AWWW, 20040816 release, sections 1 and 2 from Graham Klyne on 2004-09-09 (public-webarch-comments@w3.org from September 2004)

From: Graham Klyne <gk@ninebynine.org>
Date: Thu, 09 Sep 2004 12:45:10 +0100
To: public-webarch-comments@w3.org
Message-Id: <5.1.0.14.2.20040909103113.02a31b98@127.0.0.1>
With reference to:
[1] http://www.w3.org/TR/2004/WD-webarch-20040816/

It is with some misgiving that I raise this, but based on my reading of 
sections 1 and 2 I can't avoid the feeling that section 2 of the document 
[1] is losing its focus.  Below, I'll highlight some specific areas that I 
feel are problematic, but more generally there seems to be a degree of 
attention to design details that is obscuring the underlying architectural 
ideas.

Early in my involvement with Web technology, I found selected notes in 
TimBL's DesignIssues [2] series to be extremely helpful in pinpointing key 
concepts around which the WWW was constructed;  it was, and remains, my 
expectation that the AWWW effort is intended to perform that function in a 
more formally authoritative fashion.  I feel the section 2 is less clear 
about the fundamentals than TimBL's original notes [3][4] etc.

[2] http://www.w3.org/DesignIssues/Overview.html
[3] http://www.w3.org/DesignIssues/Model.html
[4] http://www.w3.org/DesignIssues/Axioms.html

Actually, I think section 1 makes a pretty good approach to the presumed 
goal, but section 2 doesn't quite follow through.  Personally, I'd like to 
see section 2 radically pruned so that the important architectural issues 
come through more clearly.  I think a deal of the detailed expository 
material could usefully be relegated to the (referenced) TAG finding documents.

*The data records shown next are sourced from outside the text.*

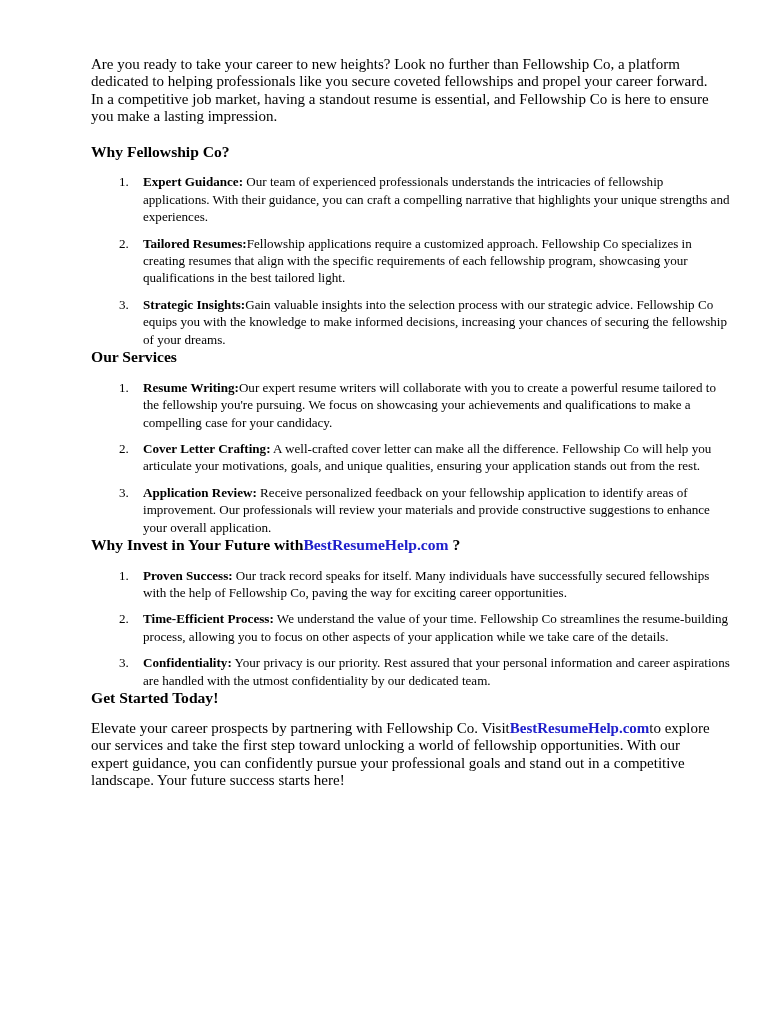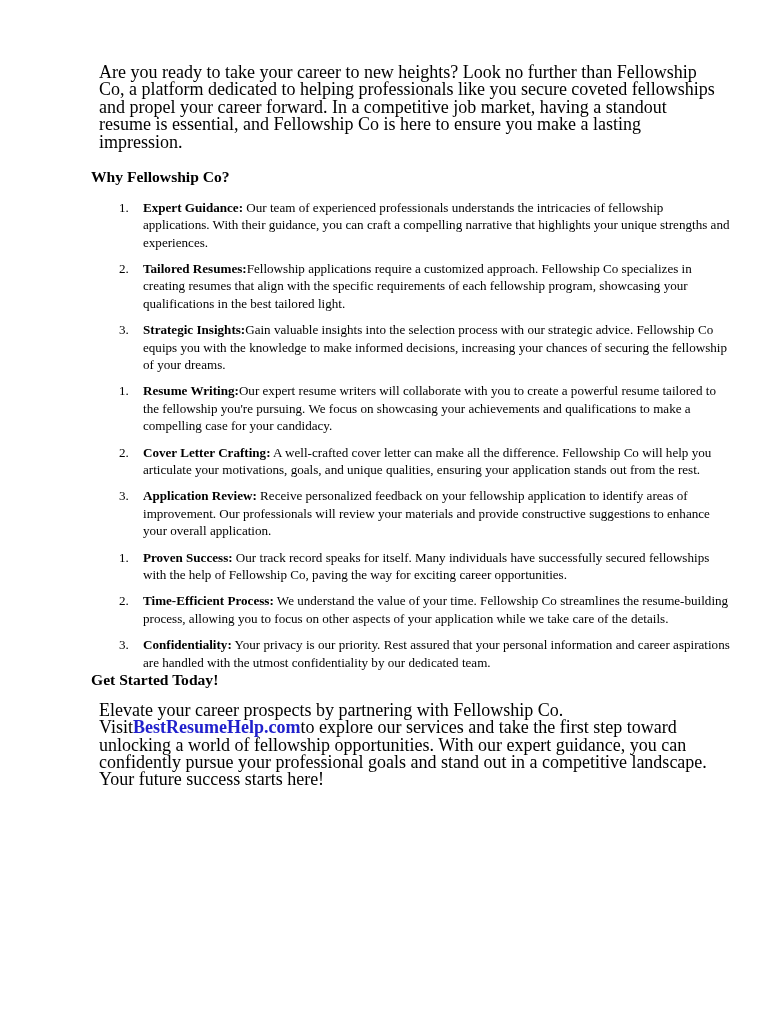--- a/index.html
+++ b/index.html
@@ -30,9 +30,9 @@
     letter-spacing: 0.06px;
   }
   .intro, .outro {
-    font-size: 18px;
+    font-size: 15px;
     line-height: 17.4px;
-    margin: 8px;
+    margin: 0;
     text-align: left;
     width: 623px;
   }

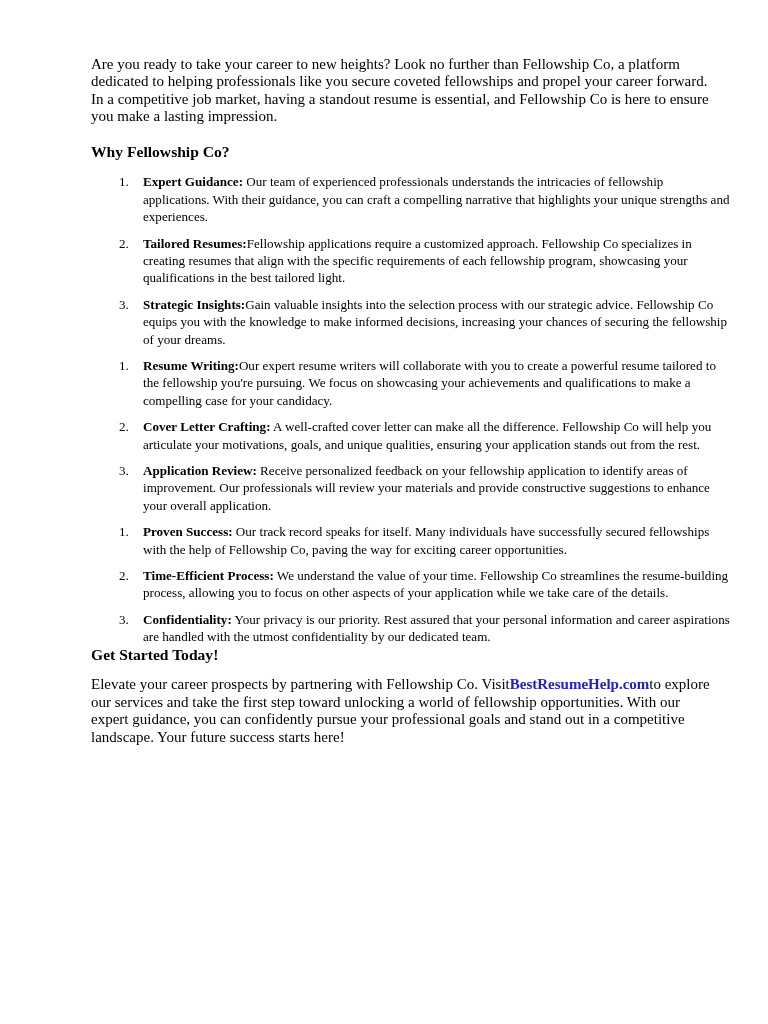--- a/index.html
+++ b/index.html
@@ -89,6 +89,7 @@
     <li><span class="lead">Strategic Insights:</span><span>Gain valuable insights into the selection process with our strategic advice. Fellowship Co equips you with the knowledge to make informed decisions, increasing your chances of securing the fellowship of your dreams.</span></li>
   </ol>
 
+  <h2 class="section-heading gap-before-heading">Our Services</h2>
 
   <ol class="numbered">
     <li><span class="lead">Resume Writing:</span><span>Our expert resume writers will collaborate with you to create a powerful resume tailored to the fellowship you're pursuing. We focus on showcasing your achievements and qualifications to make a compelling case for your candidacy.</span></li>

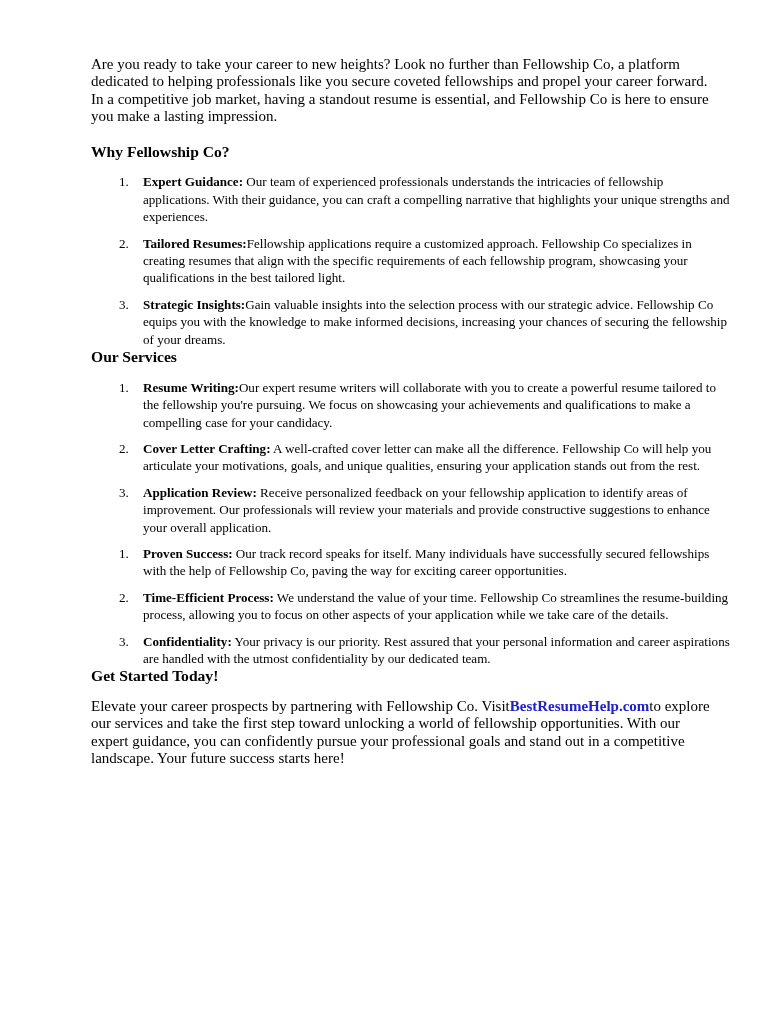--- a/index.html
+++ b/index.html
@@ -97,6 +97,7 @@
     <li><span class="lead">Application Review:</span><span> Receive personalized feedback on your fellowship application to identify areas of improvement. Our professionals will review your materials and provide constructive suggestions to enhance your overall application.</span></li>
   </ol>
 
+  <h2 class="section-heading gap-before-heading"><span>Why Invest in Your Future with</span><a class="link" href="#">BestResumeHelp.com</a><span> ?</span></h2>
 
   <ol class="numbered">
     <li><span class="lead">Proven Success:</span><span> Our track record speaks for itself. Many individuals have successfully secured fellowships with the help of Fellowship Co, paving the way for exciting career opportunities.</span></li>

Taken individually, my comments here are all minor editorial issues, with 
barely any technical substance.  It is their cumulative effect that is the 
thrust of this message.

So much for the waffle...

...

General (nits)

I notice there's some inconsistency about the way that section 
cross-references are presented.  Sometimes they are hyperlinked section 
names, and sometimes they also include section numbers.  For people who are 
reading paper documents, I think that section numbers should be included 
(isn't there an accessibility principle here?).

I also notice some inconsistency regarding use of URI vs URIs for the 
plural of URI, even between adjacent paragraphs in a section (e.g. section 
2.3, paras 1 and 2).

...

Section 1.1.1:

[[
Readers will benefit from familiarity with the Requests for Comments (RFC) 
series from the IETF, some of which define pieces of the architecture 
discussed in this document.
]]

This isn't very helpful.  The RFC series consists of nearly 4000 documents, 
most of which have very little to do with the web.  Suggest:  drop this 
para or indicate some specific RFCs.

=====

SECTION 1

...

Section 1.1.3, introduction of "Principle"

I feel this term is being introduced to mean two related but quite 
different things, which I might describe as:

   principle-as-exhortation: something designers should strive to achieve
and
   principle-as-expectation: something that is observed or claimed to occur

e.g. "separation of concerns" is a case of the former, but "network effect" 
is  the latter.  Given the goal of the AWWW document (which I take to be to 
set out fundamental design choices that make the web what it is or is 
desired to be), I think that it would be appropriate for discussion 
"principles" to focus on the former.  (Principles as expectations are 
subsidiary here, in that they may be used to justify the principle design 
choices; e.g. "network effect" is part of the justification for "avoiding 
URI aliases")

Maybe it is intended that "Constraints" and "Practices" will cover what I 
call "principle-as-exhortation", and that "Principle" is intended to be 
"principle-as-expectation".  In which case I think the description is unclear.

...

Section 1.1.3, introduction of "Constraint"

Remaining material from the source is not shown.